Dalam Islam ada bab khusus terkait hukuman yang boleh diberikan kepada anak jika sekiranya diperlukan yaitu dengan cara memukul. Dalil yang menunjukkan kebolehan memukul anak, dari ‘Abdullah bin ‘Amr Radhiyallahu anhu , ia berkata, "Rasûlullâh Shallallahu ‘alaihi wa sallam bersabda: 'Suruhlah anak kalian shalat ketika berumur tujuh tahun! Dan pukullah mereka ketika berusia sepuluh tahun (jika mereka meninggalkan shalat)! Dan pisahkanlah tempat tidur mereka (antara anak laki-laki dan anak perempuan)!'” (Hadis ini hasan. Diriwayatkan oleh Abu Dawud, No. 495; Ahmad, II/180, 187; Al-Hakim, I/197)

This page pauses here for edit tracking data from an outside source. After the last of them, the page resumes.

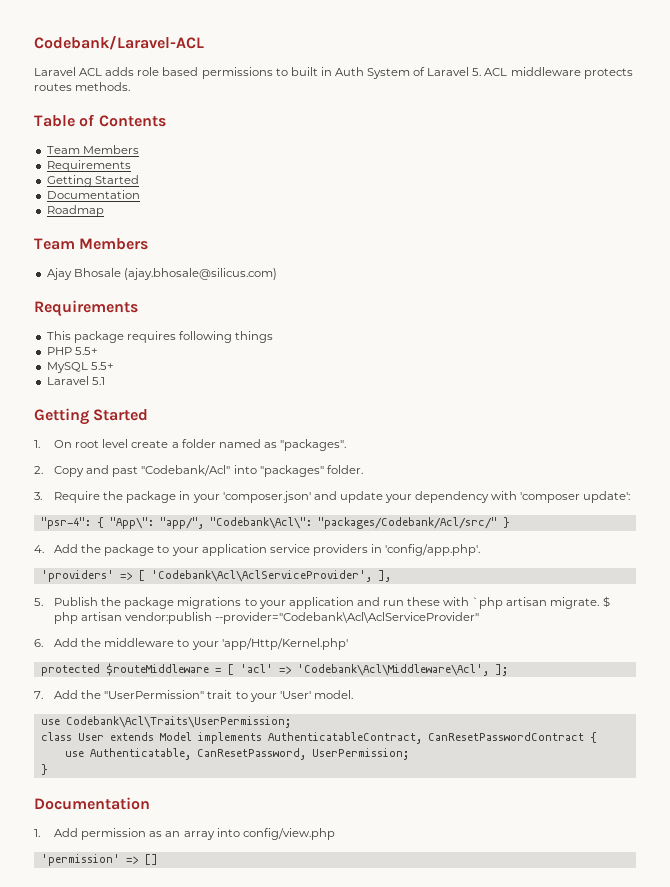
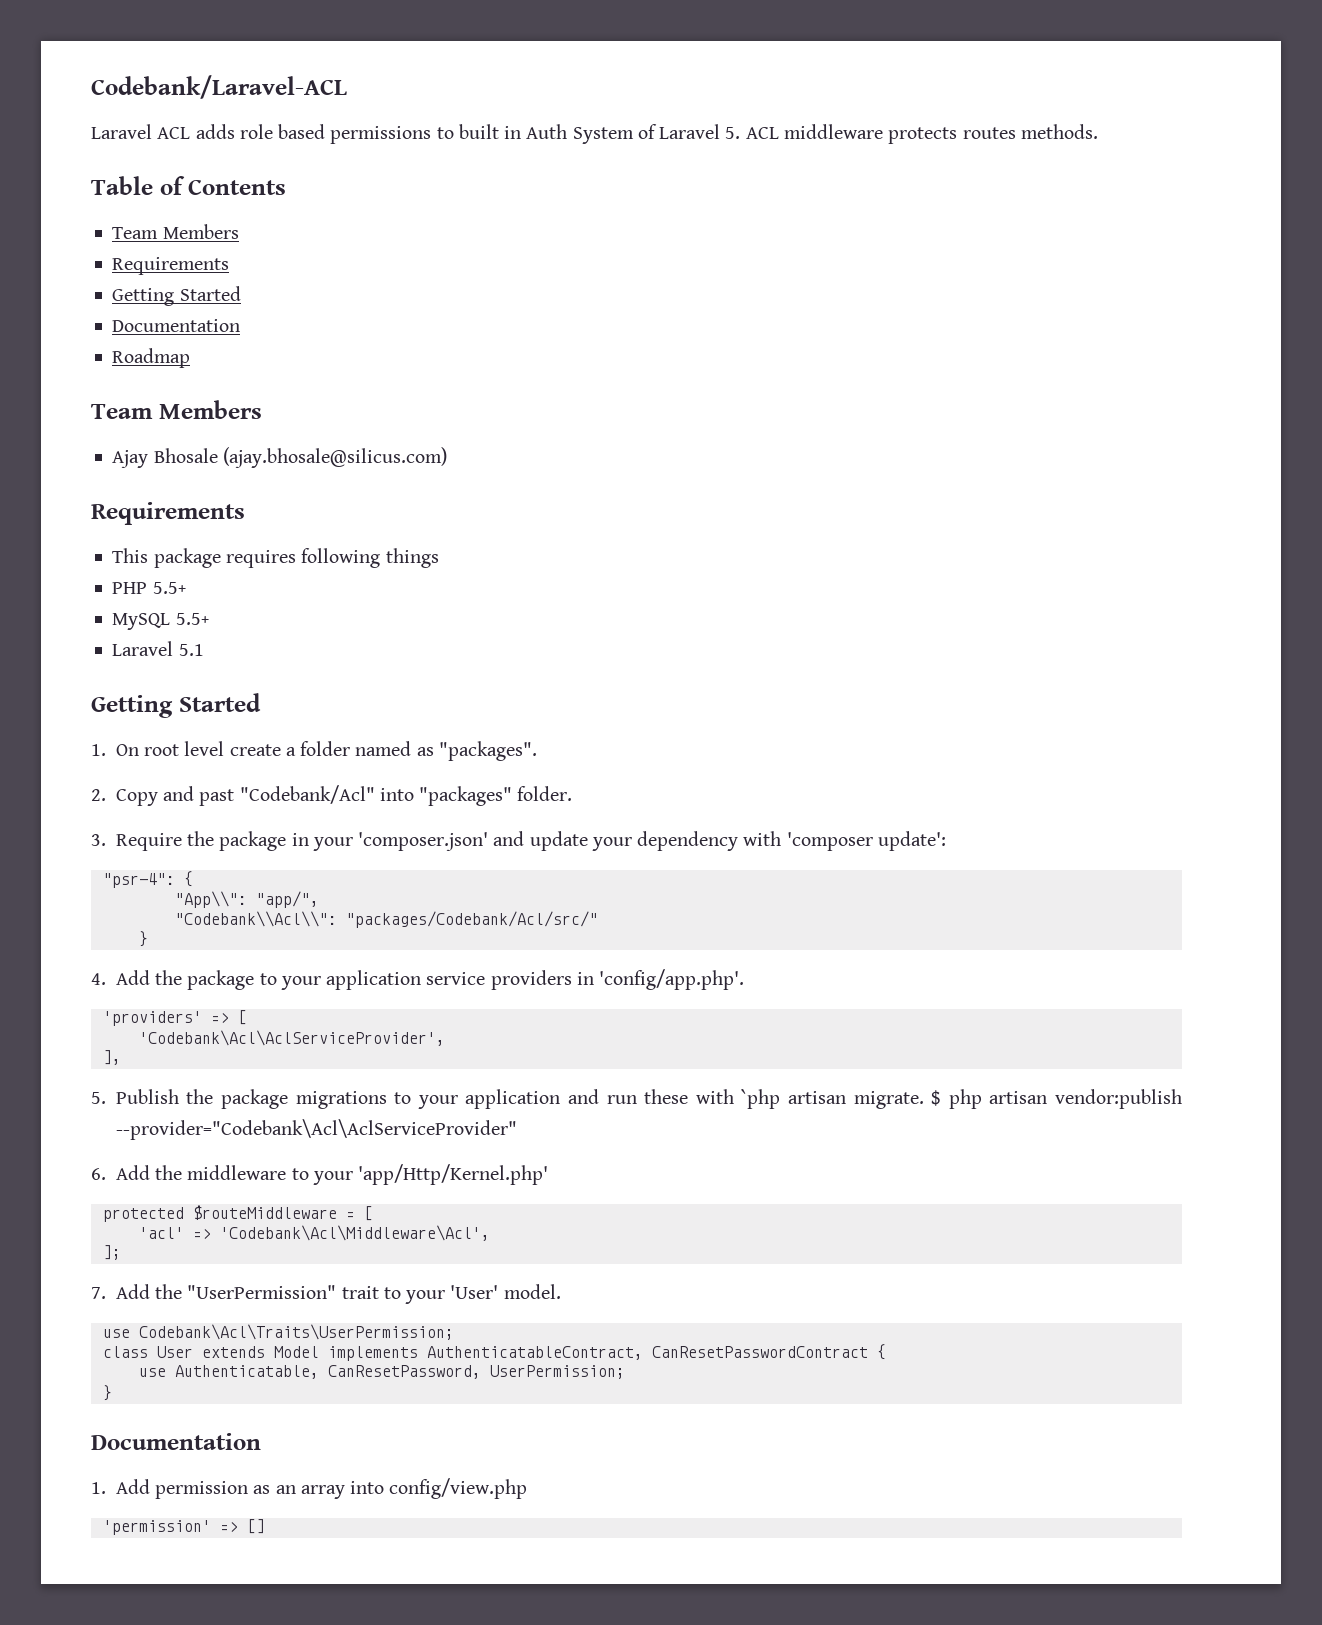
[109,517,154,529] "App\": -> [174,891,247,908] // "App\\":
[209,517,312,529] "Codebank\Acl\": -> [174,911,337,927] // "Codebank\\Acl\\":
(497, 523) none -> (598, 919) //
(145, 575) none -> (247, 1017) //
(372, 576) none -> (445, 1038) //
(234, 669) none -> (373, 1213) //
(489, 670) none -> (490, 1233) //

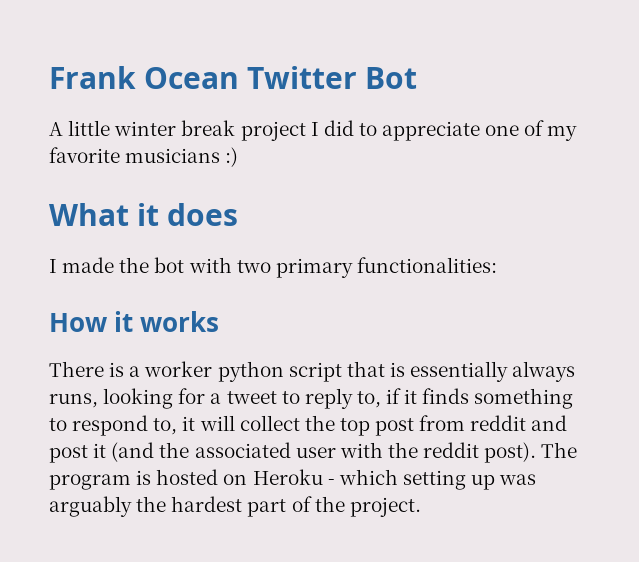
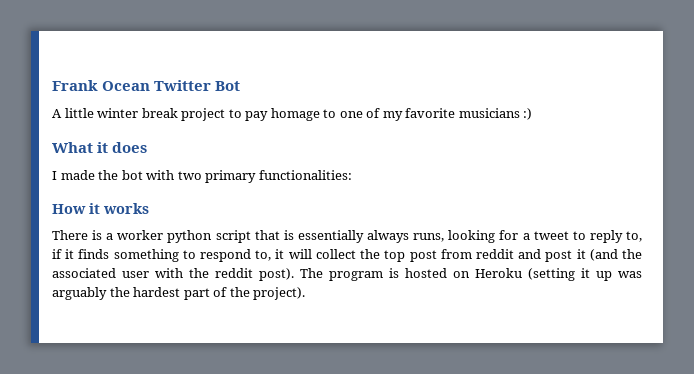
[310,120,481,141] I did to appreciate -> [228,108,337,121] to pay homage to
[327,469,466,490] - which setting -> [528,268,590,281] (setting it
[349,497,421,517] project. -> [253,287,306,300] project).

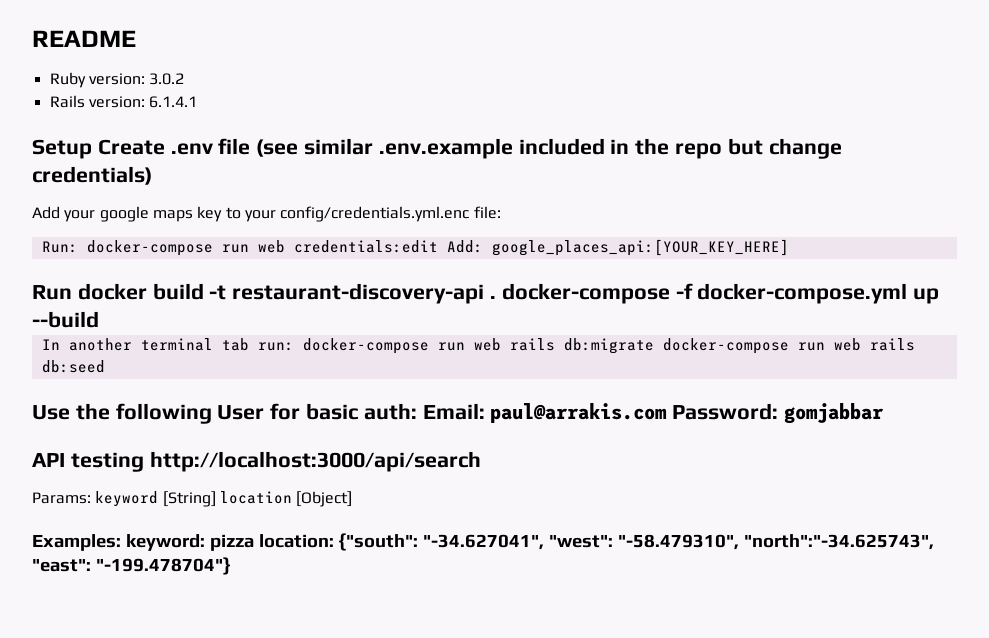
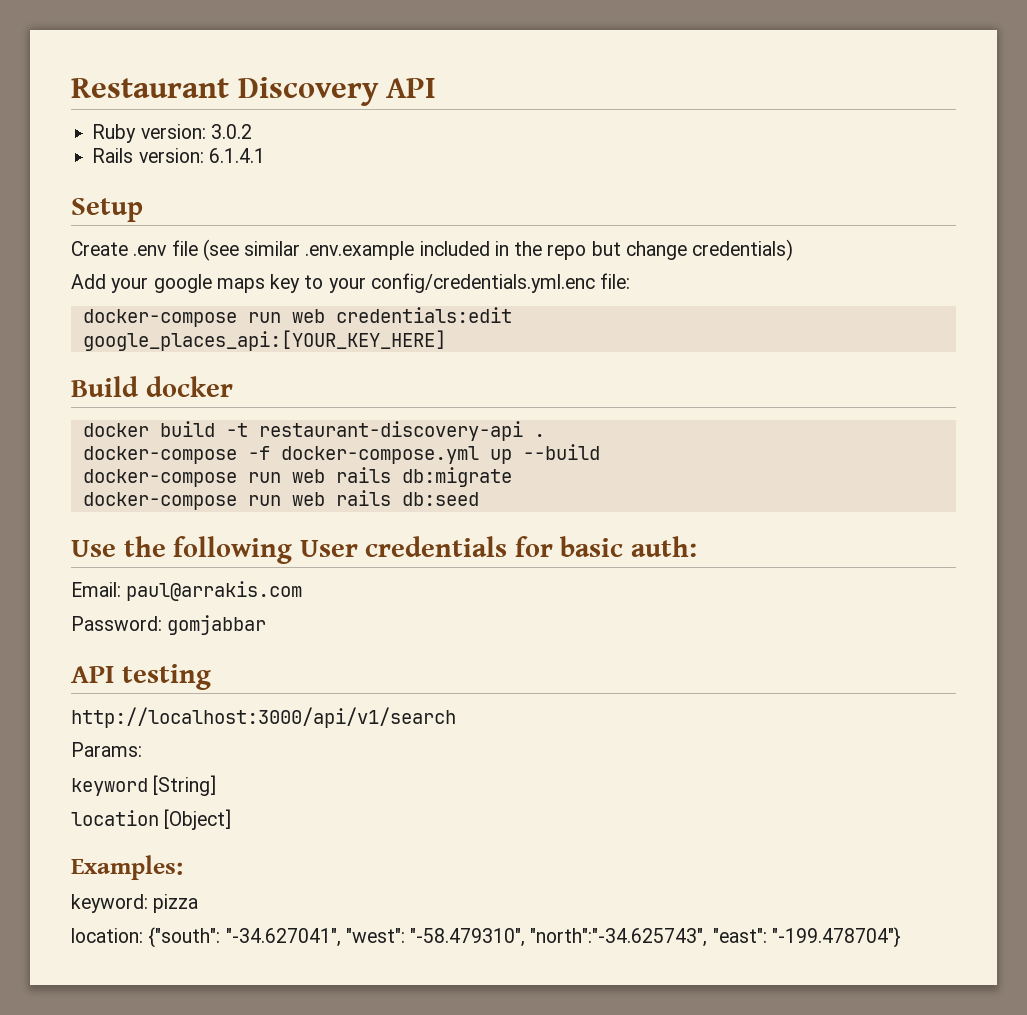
[32,30,136,47] README -> [71,77,437,106] Restaurant Discovery API
(92, 149) none -> (143, 210) //
[41,241,78,253] Run: -> (631, 281) none
[446,240,483,253] Add: -> (512, 315) //
[32,285,72,300] Run -> [71,376,233,397] Build docker //
(497, 297) none -> (545, 435) //
[41,338,294,351] In another terminal tab run: -> (600, 452) none
(654, 346) none -> (512, 477) //
(265, 412) none -> [365,536,508,557] credentials
(417, 411) none -> (697, 546) //
(668, 413) none -> (303, 591) //
[149,451,481,472] http://localhost:3000/api/search -> [71,707,456,728] // http://localhost:3000/api/v1/search
(91, 498) none -> (142, 749) //
(216, 499) none -> (217, 785) //
(121, 542) none -> (183, 867) //
(254, 542) none -> (199, 903) //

Ismail bin Sa’ad bertanya kepada Ahmad tentang bolehnya memukul anak kecil apabila meninggalkan salat. Beliau menjawab ,”Apabila sudah mencapai usia 10 tahun."

Sementara Abu Abdillah berkata tentang pemukulan , ”Itu dilakukan sesuai dengan kesalahan yang mereka lakukan. Dia juga harus teliti dan memperhatikan terlebih dahulu sebelum memukul. Apabila anak masih terlalu kecil dan belum berakal, maka tidak boleh dipukul.“

Memukul adalah salah satu cara yang boleh digunakan dalam rangka mendidik anak, namun orang tua harus mengetahui kaidah-kaidahnya.

Kaidah Memukul Anak

Ada beberapa kaidah yang harus dipahami orang tua agar hukuman memukul menjadi cara efektif untuk meluruskan perilaku anak. Kaidah-kaidahnya sebagai berikut:

1. Memukul dimulai hanya ketika anak sudah berusia 10 tahun dan anak melakukan pelanggaran yang berkaitan dengan agama

Itupun ketika orang tua sudah melakukan proses pendidikan yang benar dan penuh kesabaran pada usia sebelumnya. Orang tua dituntut untuk tenang dan tidak terburu-buru memukul tanpa mempertimbangkan perkembangan anak.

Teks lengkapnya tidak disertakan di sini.